EXERCISE:
In the entries below, which lines run from the one with "[385,77,768,92] [52,98,89,111] my" through the one with "[542,345,628,356] human-read ->"? Repeat exactly those, both included, and no pictures.

== EXTRACTED MATERIAL ==

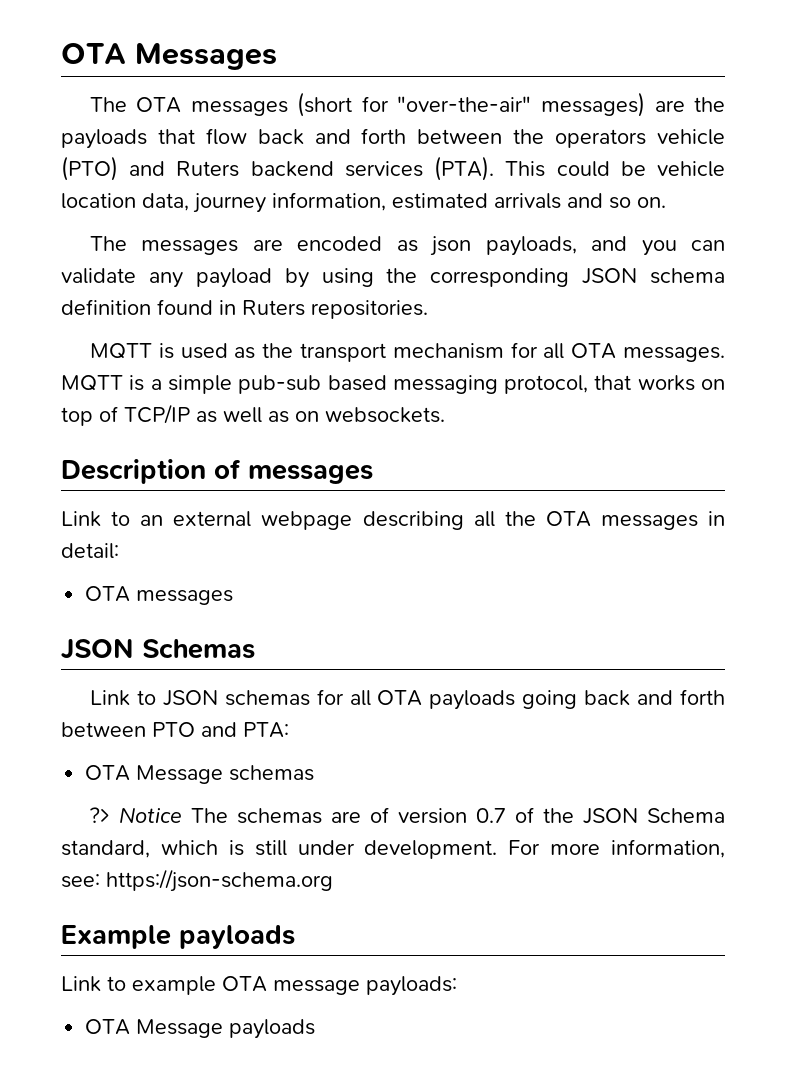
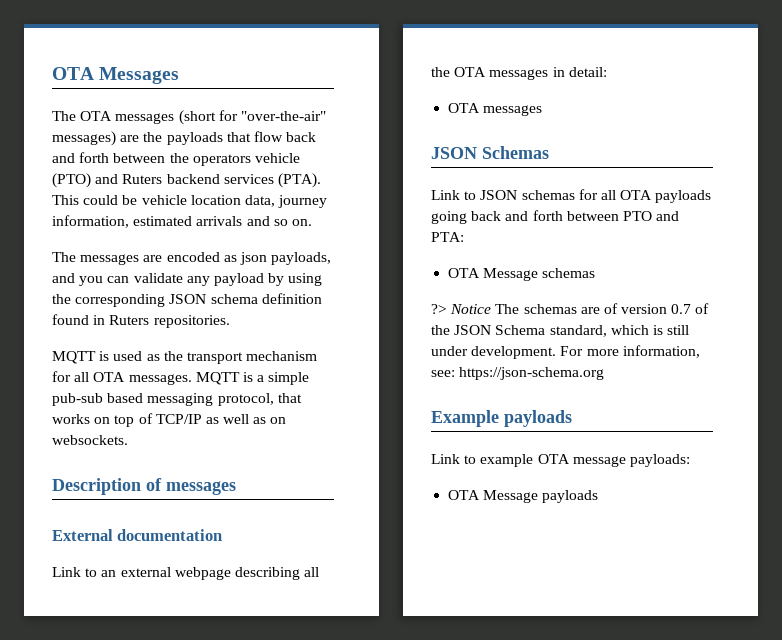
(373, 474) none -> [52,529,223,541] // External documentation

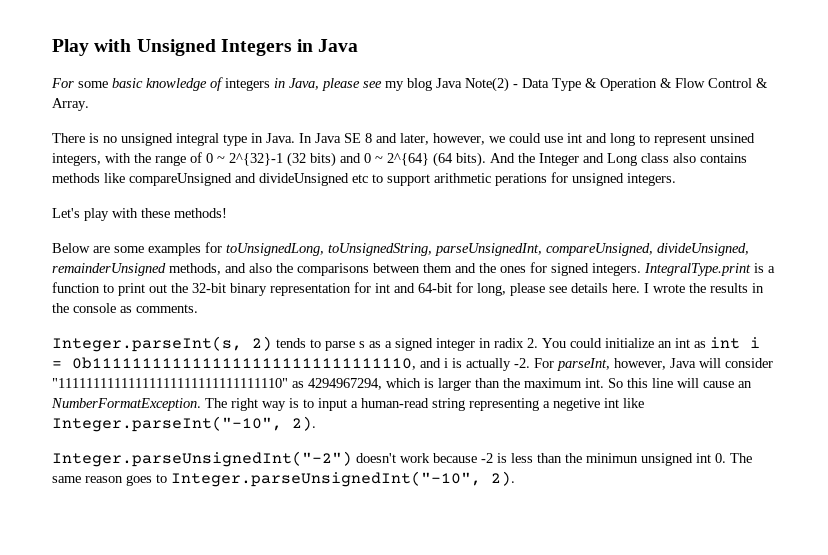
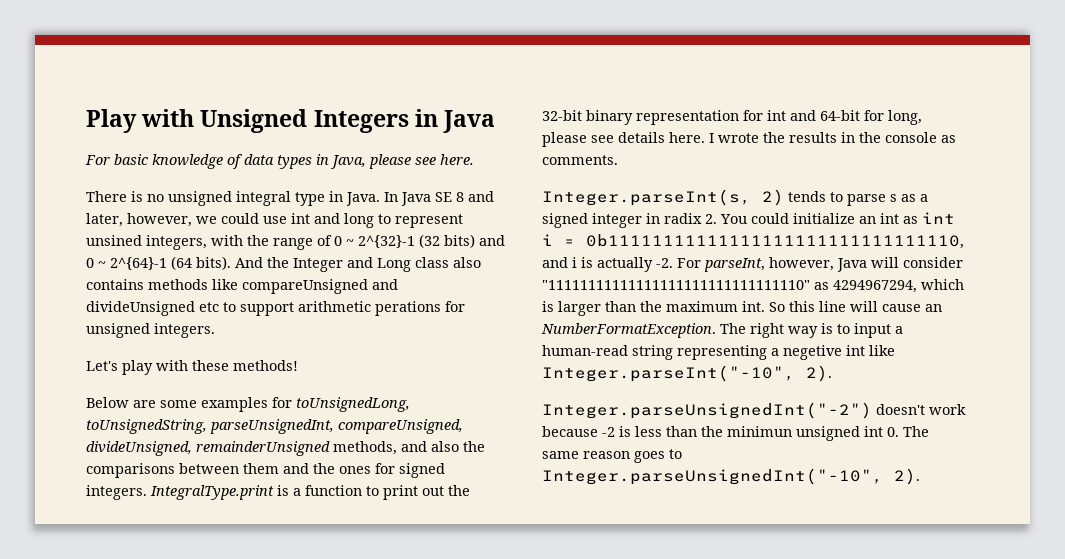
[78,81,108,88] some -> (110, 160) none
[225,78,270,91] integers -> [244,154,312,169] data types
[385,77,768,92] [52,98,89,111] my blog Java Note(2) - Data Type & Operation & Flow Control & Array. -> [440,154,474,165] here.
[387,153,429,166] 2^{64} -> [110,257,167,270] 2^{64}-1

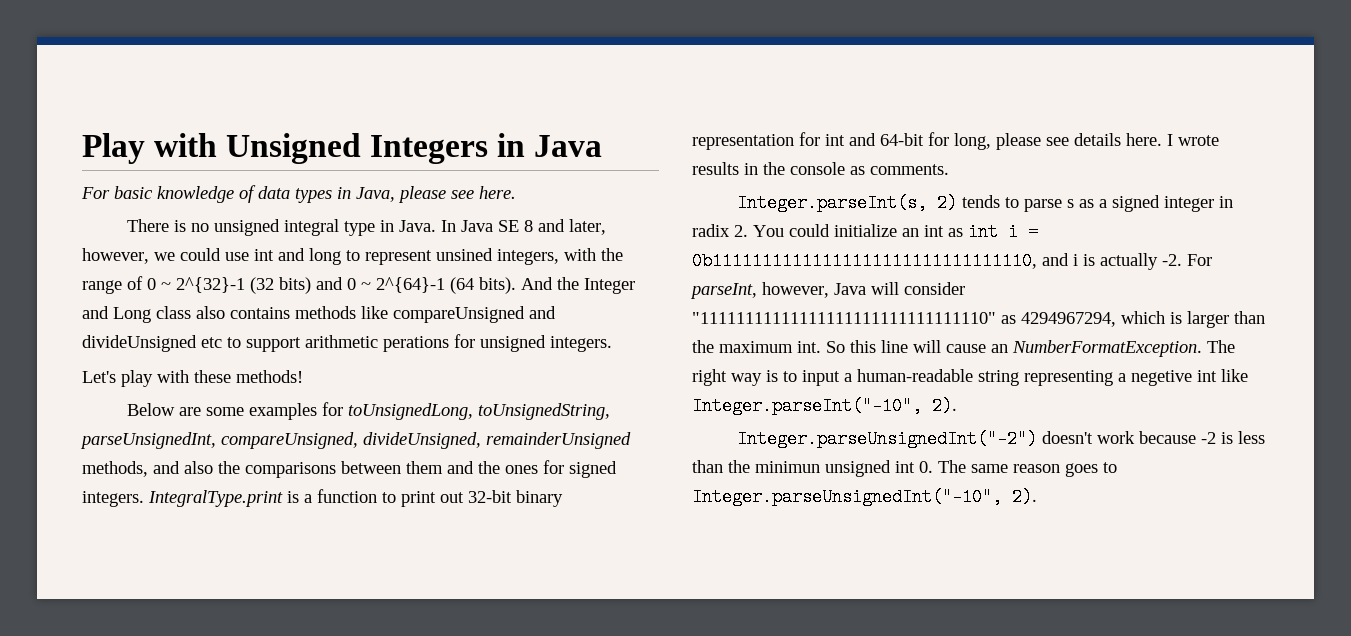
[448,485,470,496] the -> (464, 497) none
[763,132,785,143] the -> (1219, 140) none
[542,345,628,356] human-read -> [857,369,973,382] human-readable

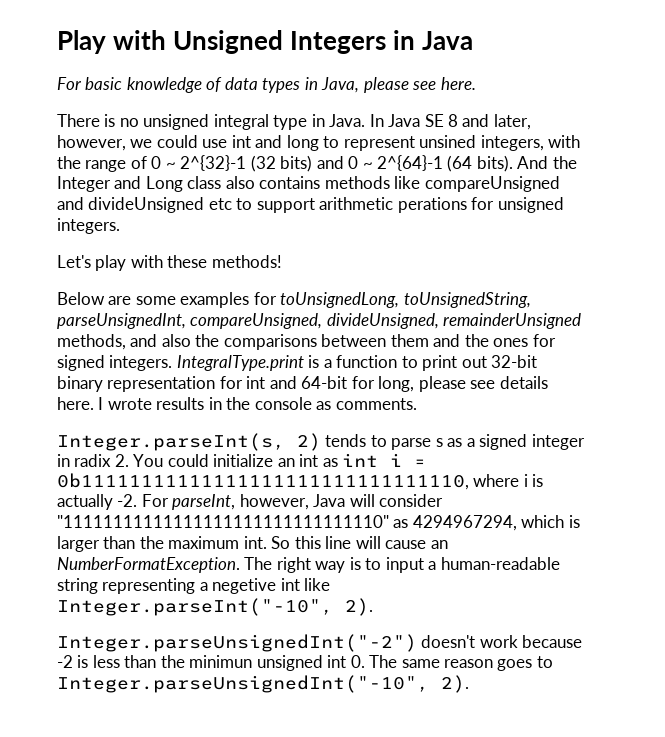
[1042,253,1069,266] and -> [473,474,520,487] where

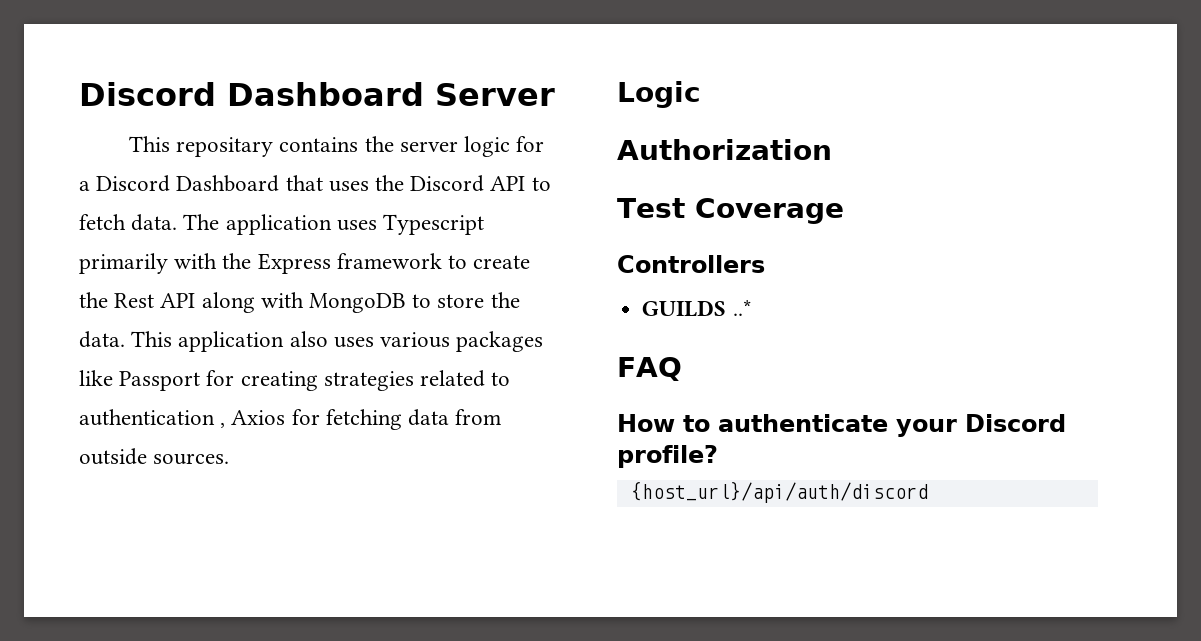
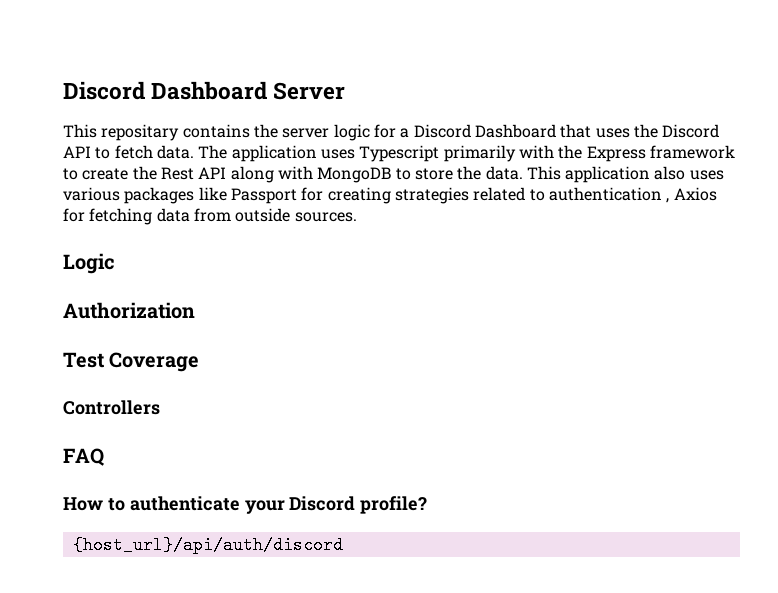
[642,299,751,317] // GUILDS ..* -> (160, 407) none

===

EXERCISE RESULT:
[385,77,768,92] [52,98,89,111] my blog Java Note(2) - Data Type & Operation & Flow Control & Array. -> [440,154,474,165] here.
[387,153,429,166] 2^{64} -> [110,257,167,270] 2^{64}-1

[448,485,470,496] the -> (464, 497) none
[763,132,785,143] the -> (1219, 140) none
[542,345,628,356] human-read -> [857,369,973,382] human-readable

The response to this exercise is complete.